Enter iTunes. Given a state of the art Mac laptop, a few idle nights on the Internet and a credit card with a few grand left on it, I went on a ridiculous song-shopping spree and garnered myself all kinds of new music for consideration. Among the binge, a half-dozen tracks spanning the Nas catalogue, and my favorite quickly became "One Mic," a haunting, mid-tempo, introspective rebuke of financial obsession and call to violent revolution.

Enter TiVo and the VH1 Soul channel. I taped a four-hour block of videos several months ago and have surfed through its contents at least a dozen times since. There are eight to ten gems buried among the filler, but the main reason I never deleted the VH1 Soul block was director Chris Robinson's video for "One Mic." Which completely nails the spirit and lyrical progression of the song, getting quiet when it needs to be quiet and manic when it needs to be manic and ultimately restaging the mid-'70s Soweto student riot in South Africa.

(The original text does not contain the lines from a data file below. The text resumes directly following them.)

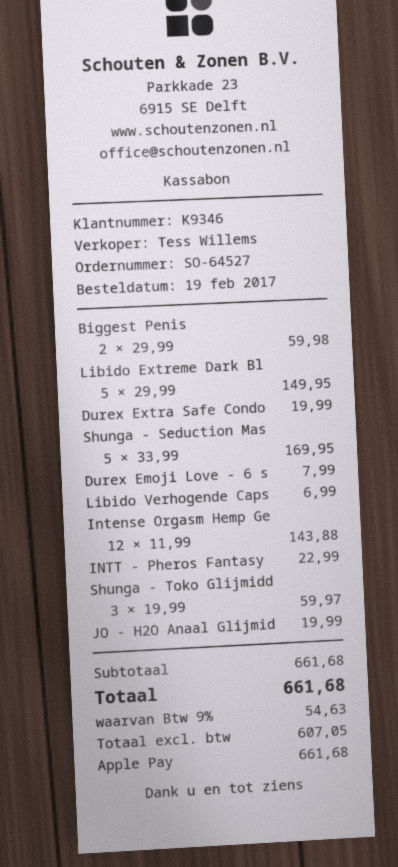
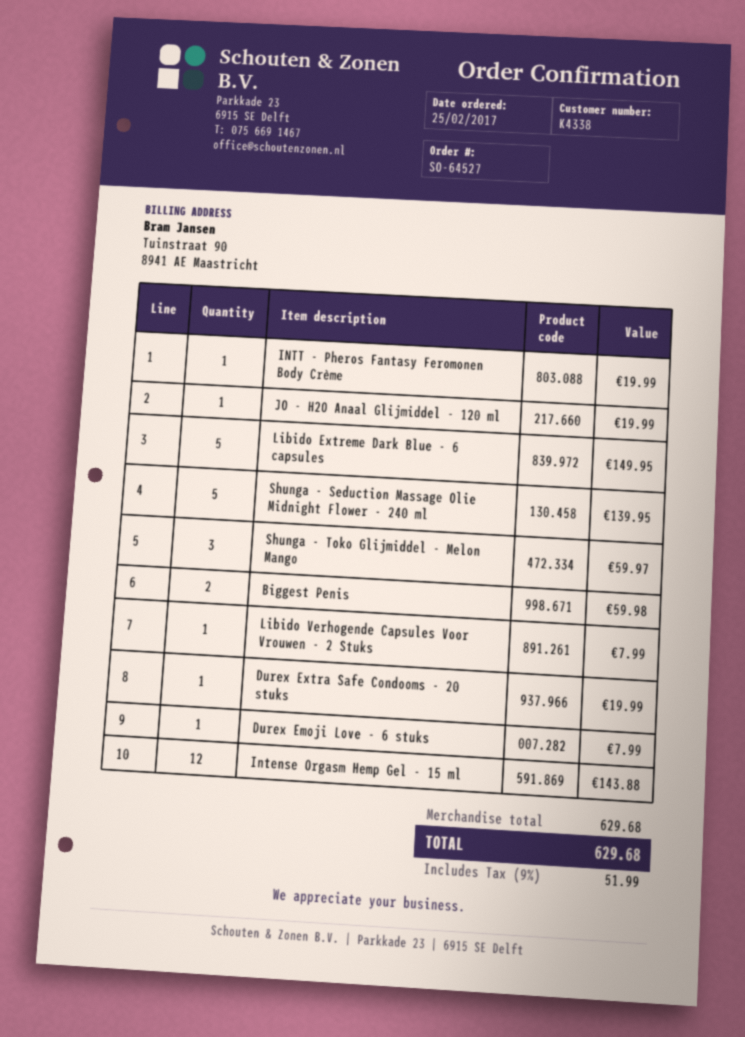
order date: 2017-02-19 -> 2017-02-25
customer number: K9346 -> K4338
Shunga - Seduction Mas: 5 for 169.95 -> 5 for 139.95
Libido Verhogende Caps: 1 for 6.99 -> 1 for 7.99
INTT - Pheros Fantasy: 1 for 22.99 -> 1 for 19.99
subtotal: 661.68 -> 629.68
tax: 9% = 54.63 -> 9% = 51.99
total: 661.68 -> 629.68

Music video trivia factoid - the Soweto scenes in "One Mic" were not actually filmed in Africa, as was widely believed at the time. As a 2002 pre-Video Music Awards fluff piece on MTV.com reveals, Robinson and Nas were restricted by immediate post-9/11 security concerns and the rapper's promotion schedule and ended up staging the Soweto uprising in Los Angeles. But the attention to detail in the costumes and shantytown buildings could fool even the most ardent African Studies major at the liberal arts college of your choice.

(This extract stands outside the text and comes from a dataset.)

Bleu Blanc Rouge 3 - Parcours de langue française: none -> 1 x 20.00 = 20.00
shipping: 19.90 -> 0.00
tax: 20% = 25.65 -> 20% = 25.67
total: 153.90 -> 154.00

Nas spends most of the video sullenly rapping the lyrics from a chair in a yellow/green-tinted desolate room lit with a single naked bulb whose color bleeds down into the frame - pulsating with the song's beat thanks to Robinson's instruction that the cameraman open and close the shutter in time with the snare drum. On the streets of an American ghetto, we see the police pull over and harass a group of young black folks for no apparent reason - the brothers run, the cops shoot, the population reacts, the tension rises. That's the first verse.

Contrast this with the second verse, the Soweto sequence, in which a street activist riles up the populace of the shantytown while military riot police close in. Rocks are thrown and sticks are swung while Nas wanders among the chaos in a white T-shirt depicting every revolutionary you could imagine.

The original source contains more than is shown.